The law, at section 52(4) Data Protection Act 2018 does not expressly require a signature. What is needed is confirmation of one's identity:

Where the controller has reasonable doubts about the identity of an individual making a request under section 45, 46 or 47, the controller may—

  • (a) request the provision of additional information to enable the controller to confirm the identity, and

  • (b) delay dealing with the request until the identity is confirmed.

One option is to submit the request with an explanation as to why your signature has changed and wait and see if the data controller comes back for additional information.
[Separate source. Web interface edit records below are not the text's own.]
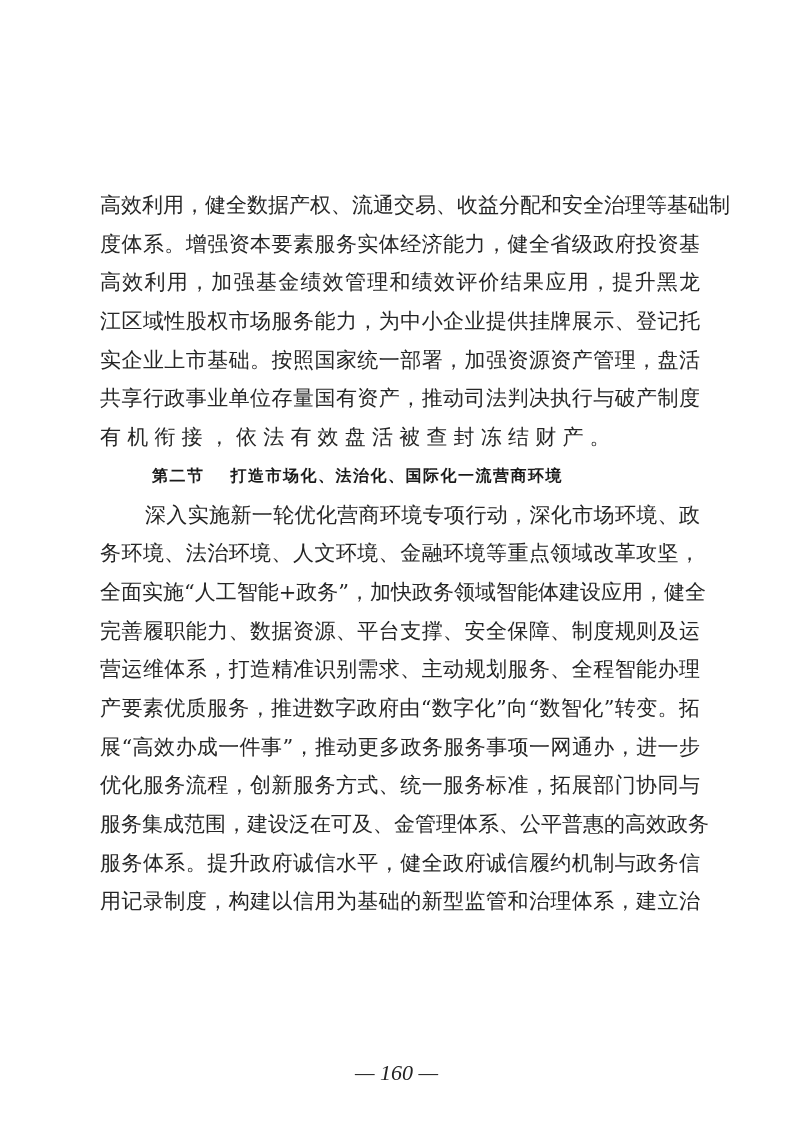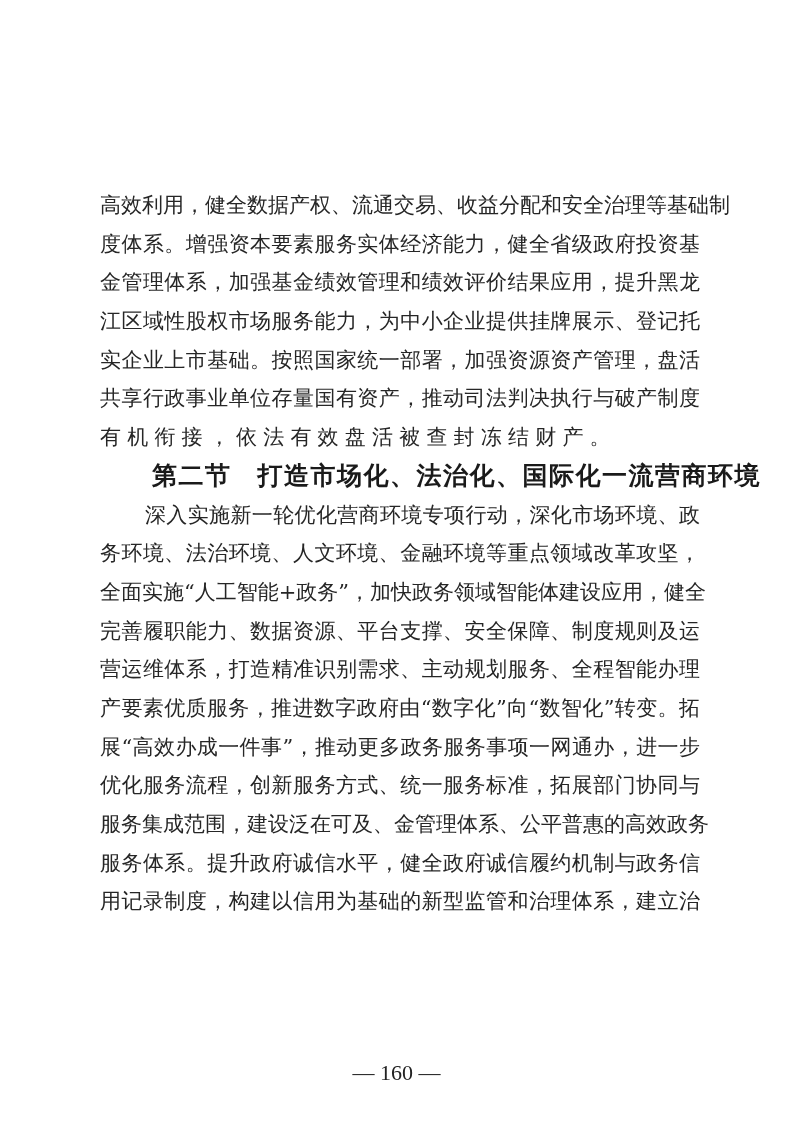"金管理体系，加强基金绩效管理和绩效评价结果应用，提升黑龙" div.line { text: 金管理体系 -> 高效利用 }
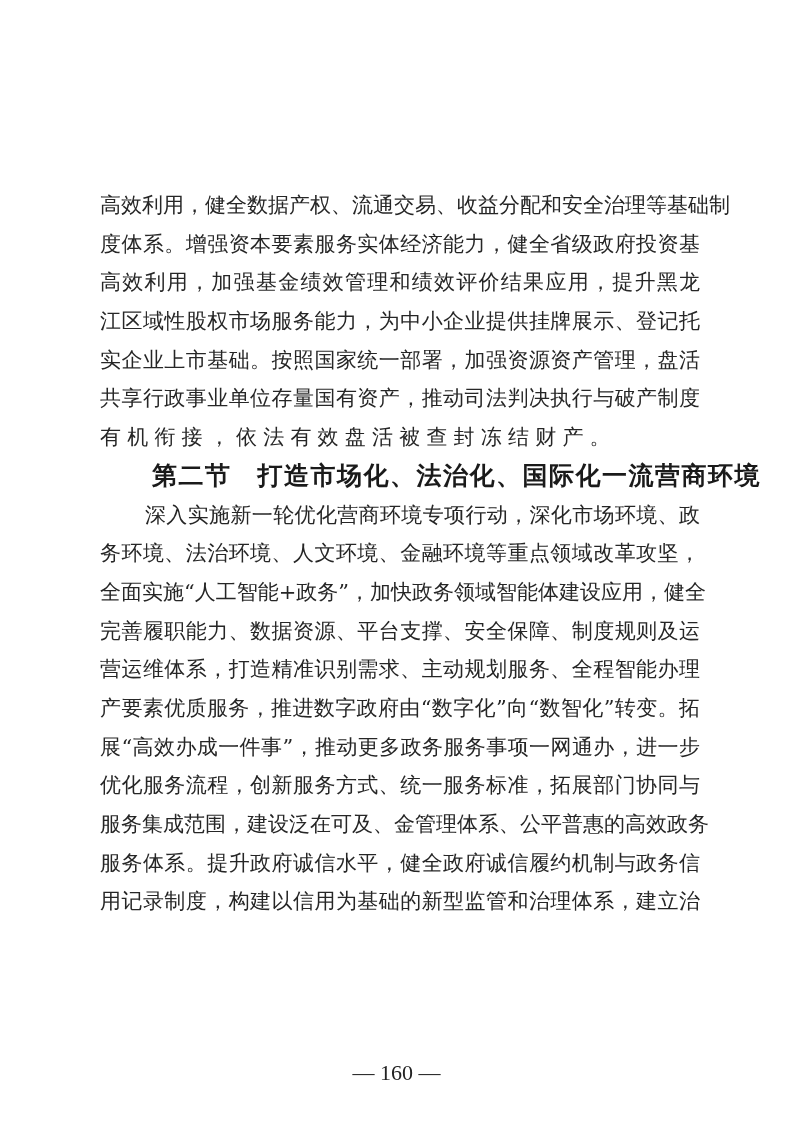"第二节 打造市场化、法治化、国际化一流营商环境" .heading { font-size: 25px -> 16px }
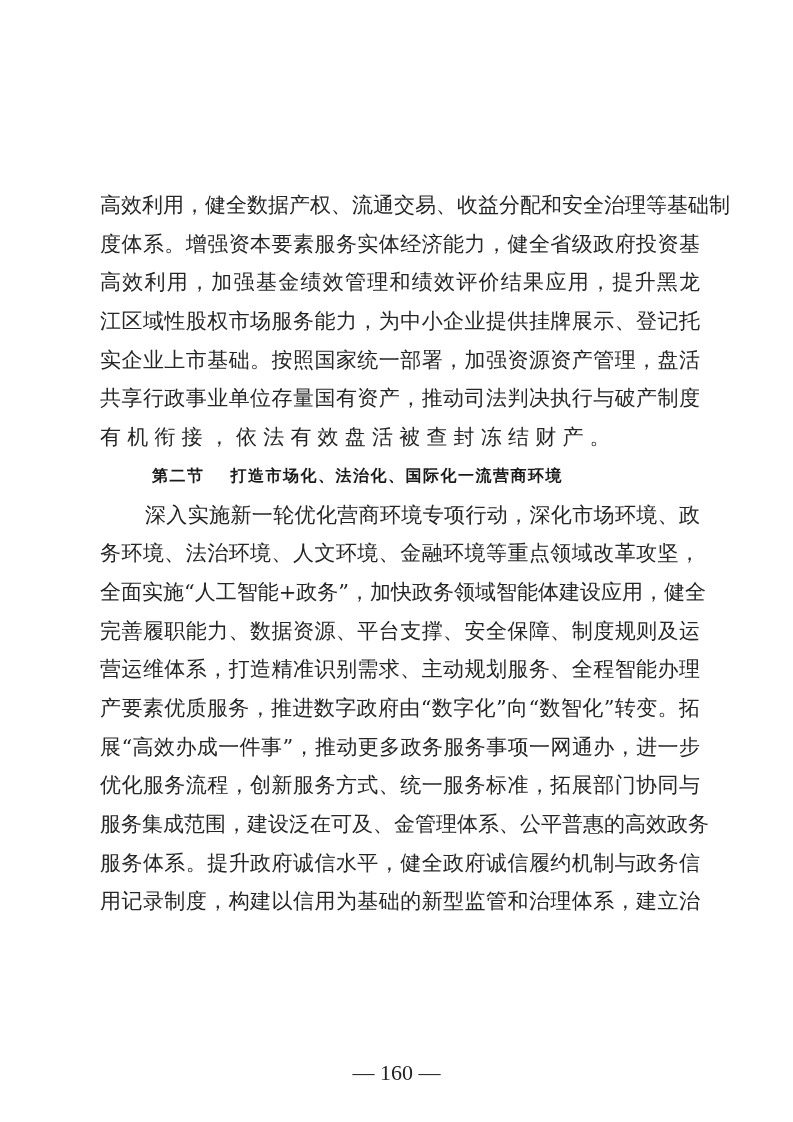"— 160 —" .page-number { font-style: none -> italic }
If you can't provide anything more, or they still won't process your request if you do, there's alway the option of appealing to the Information Commissioner's Office


If you're unable to reproduce your signature due to some disability (e.g. tremors due to Parkinson's, or amputation of your dominant hand), I'm sure that you can contact the data protection officer to find alternative means of identity verification.

Otherwise, things don't look so good. If there is a reasonable security measure, and you try to circumvent that security measure, that's quite suspicious. Someone who just prefers to not provide a signature is indistinguishable from an unauthorized requester who is unable to forge the signature.

You can of course ask for which purpose this signature is used. It might be used for potential comparison with existing signatures, but maybe it is just part of a written affirmation that you are the data subject.